Yes please. All day, every day as this dystopian hell scape we’re in somehow manages to get worse by the hour.

So of course, this isn’t Obama’s private cell number, but we can pretend, right? The actual situation is still pretty great — Obama is now part of the text-based platform Community that makes it possible for him to send tailored messages to followers. As Fast Company explains, the platform gives users “a line of communication that bypasses media and trolls, and connects them directly to fans and supporters.” Celebs such as Megan Thee Stallion, Ashton Kutcher, and The Jonas Brothers have also joined.

This week Obama also unveiled a PSA about voting — because he loves us and wants the best for us and we need to make him proud, dammit.

He also made an appeal to younger voters about making a plan to get to the polls.

In this completely unorthodox election year where politicians and their surrogates can’t gather in huge crowds to preach their message like usual (unless you’re Donald Trump who does that anyway no matter how ill-advised) it makes sense that campaigns are thinking outside the box on how to reach people.
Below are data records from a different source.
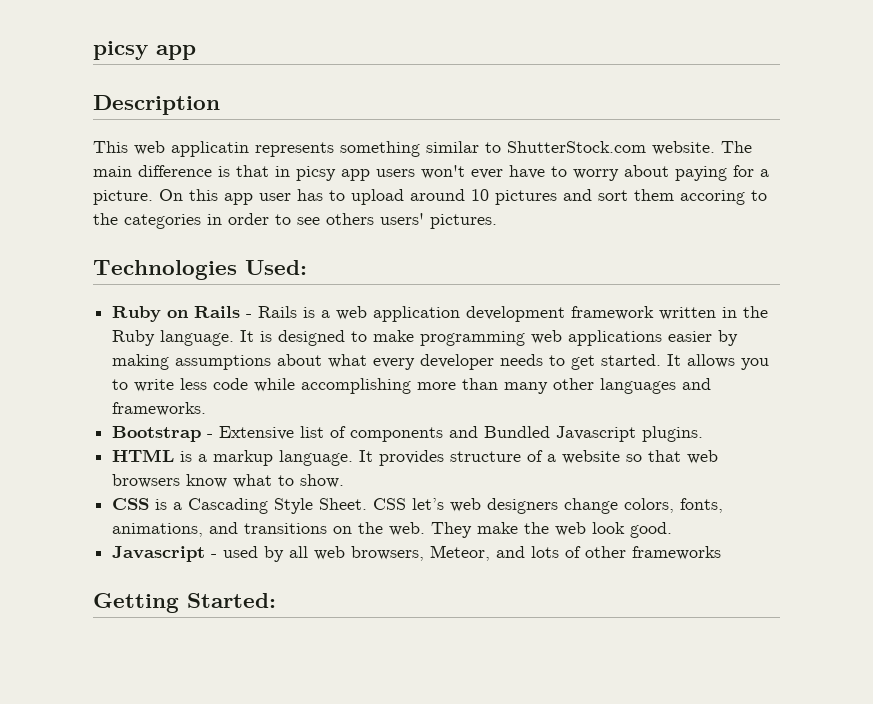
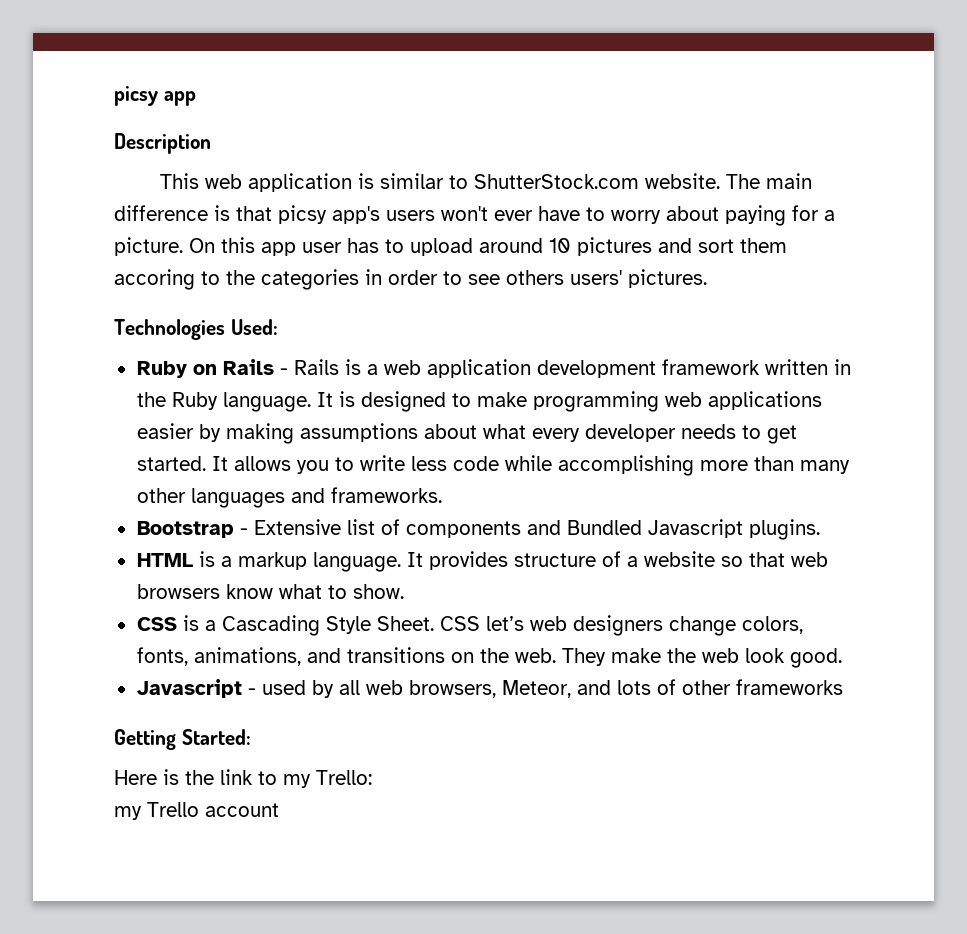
- This web applicatin represents something similar to ShutterStock.com website.
+ This web application is similar to ShutterStock.com website.
- The main difference is that in picsy app users won't ever have to worry about paying for a picture.
+ The main difference is that picsy app's users won't ever have to worry about paying for a picture.
+ Here is the link to my Trello:
+ my Trello account

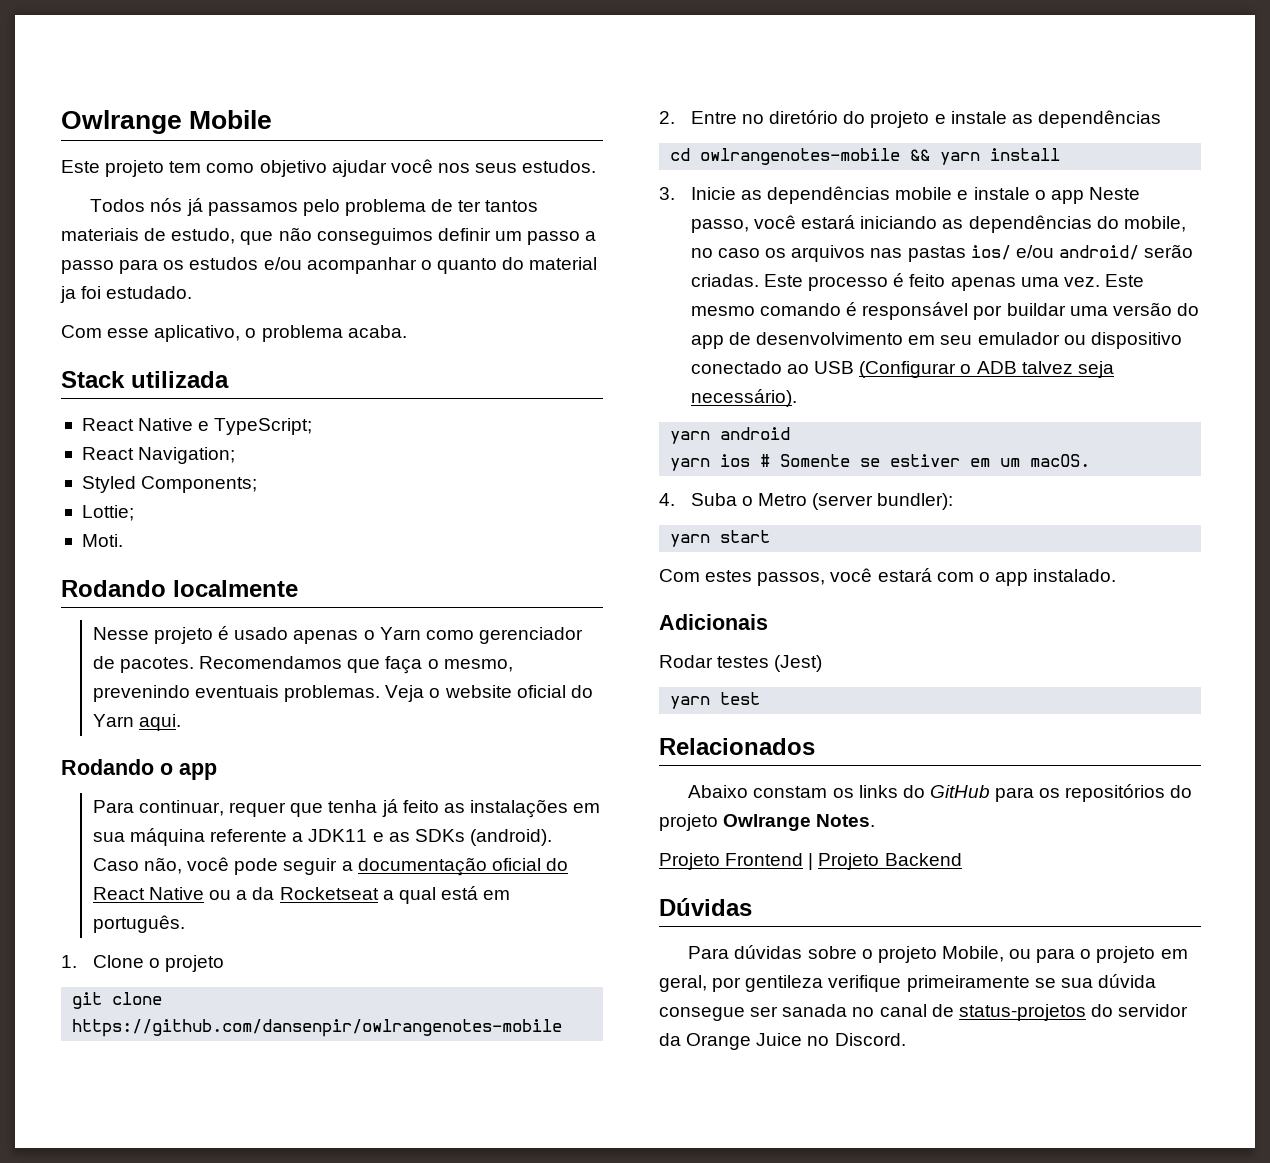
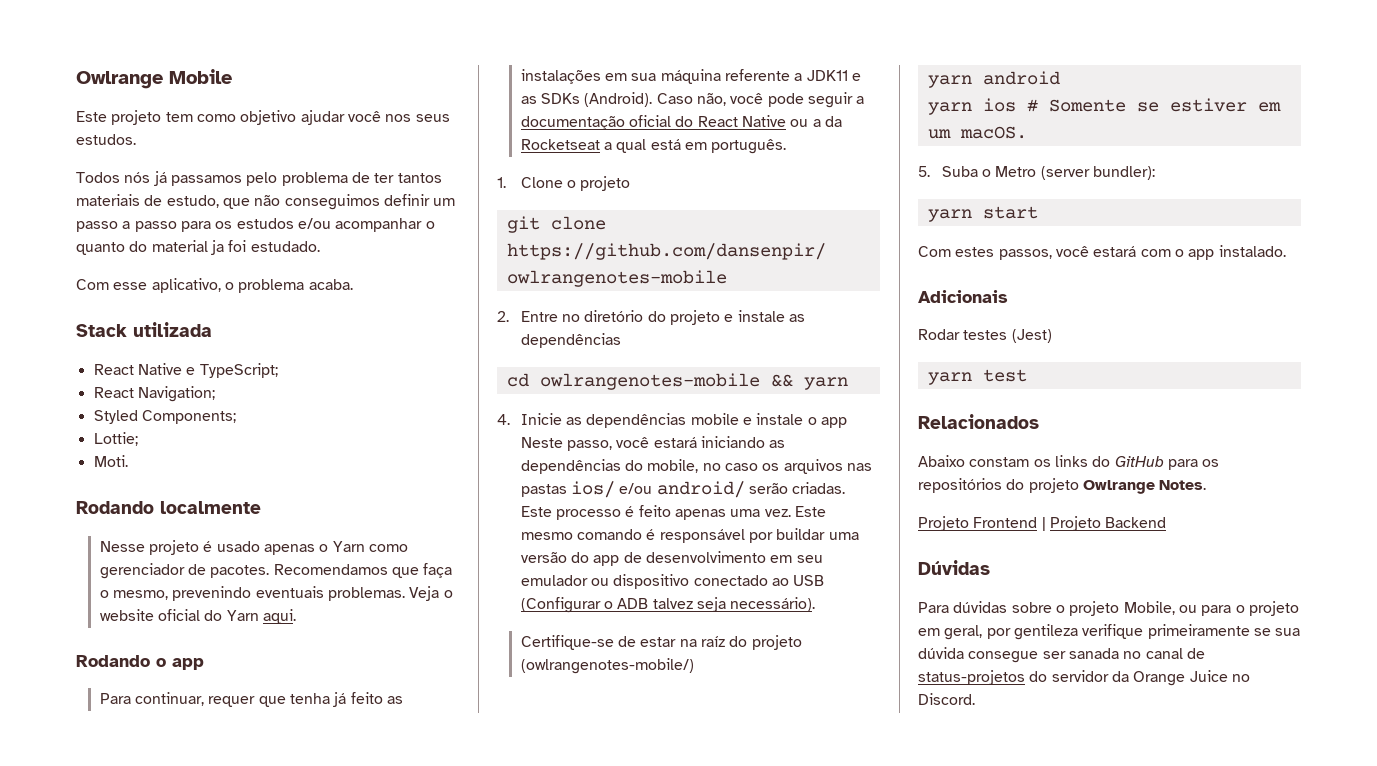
- Para continuar, requer que tenha já feito as instalações em sua máquina referente a JDK11 e as SDKs (android).
+ Para continuar, requer que tenha já feito as instalações em sua máquina referente a JDK11 e as SDKs (Android).
- cd owlrangenotes-mobile && yarn install
- 3. Inicie as dependências mobile e instale o app Neste passo, você estará iniciando as dependências do mobile, no caso os arquivos nas pastas ios/ e/ou android/ serão criadas.
+ cd owlrangenotes-mobile && yarn
+ 4. Inicie as dependências mobile e instale o app Neste passo, você estará iniciando as dependências do mobile, no caso os arquivos nas pastas ios/ e/ou android/ serão criadas.
+ Certifique-se de estar na raíz do projeto (owlrangenotes-mobile/)
- 4. Suba o Metro (server bundler):
+ 5. Suba o Metro (server bundler):

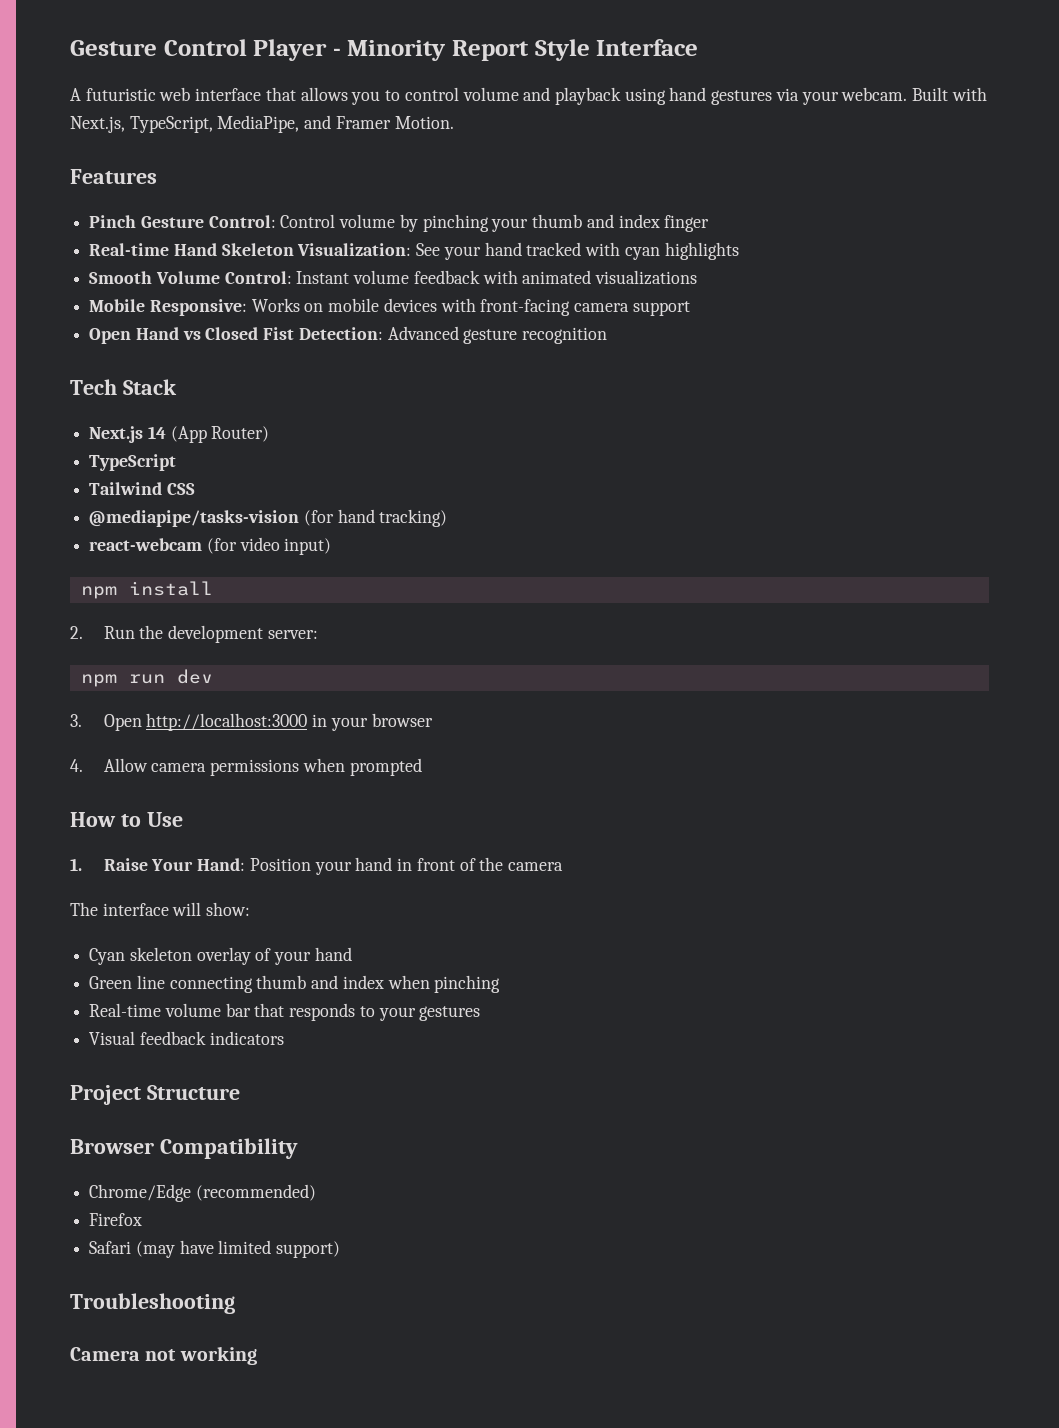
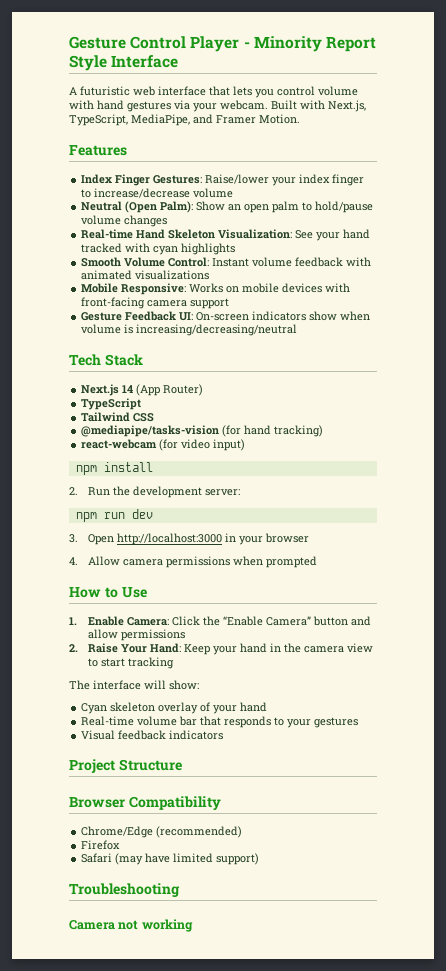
- A futuristic web interface that allows you to control volume and playback using hand gestures via your webcam.
+ A futuristic web interface that lets you control volume with hand gestures via your webcam.
- Pinch Gesture Control: Control volume by pinching your thumb and index finger
+ Index Finger Gestures: Raise/lower your index finger to increase/decrease volume
+ Neutral (Open Palm): Show an open palm to hold/pause volume changes
- Open Hand vs Closed Fist Detection: Advanced gesture recognition
+ Gesture Feedback UI: On-screen indicators show when volume is increasing/decreasing/neutral
- 1. Raise Your Hand: Position your hand in front of the camera
+ 1. Enable Camera: Click the “Enable Camera” button and allow permissions
+ 2. Raise Your Hand: Keep your hand in the camera view to start tracking
- Green line connecting thumb and index when pinching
Eric Schultz, a senior adviser to the former president, tells Fast Company, “President Obama has said this is an all-hands-on-deck moment, so we are going to use every tactic we can find to mobilize voters.”

“We’ve always been driven by a strategy of finding audiences where they are at, so of course, in this particular moment, we are going to now reach people in the palms of their hands,” Schultz explains.

Barack Obama in the palms of our hands? It might be the only thing helping us cling to hope as 2020 continues roaring full speed ahead.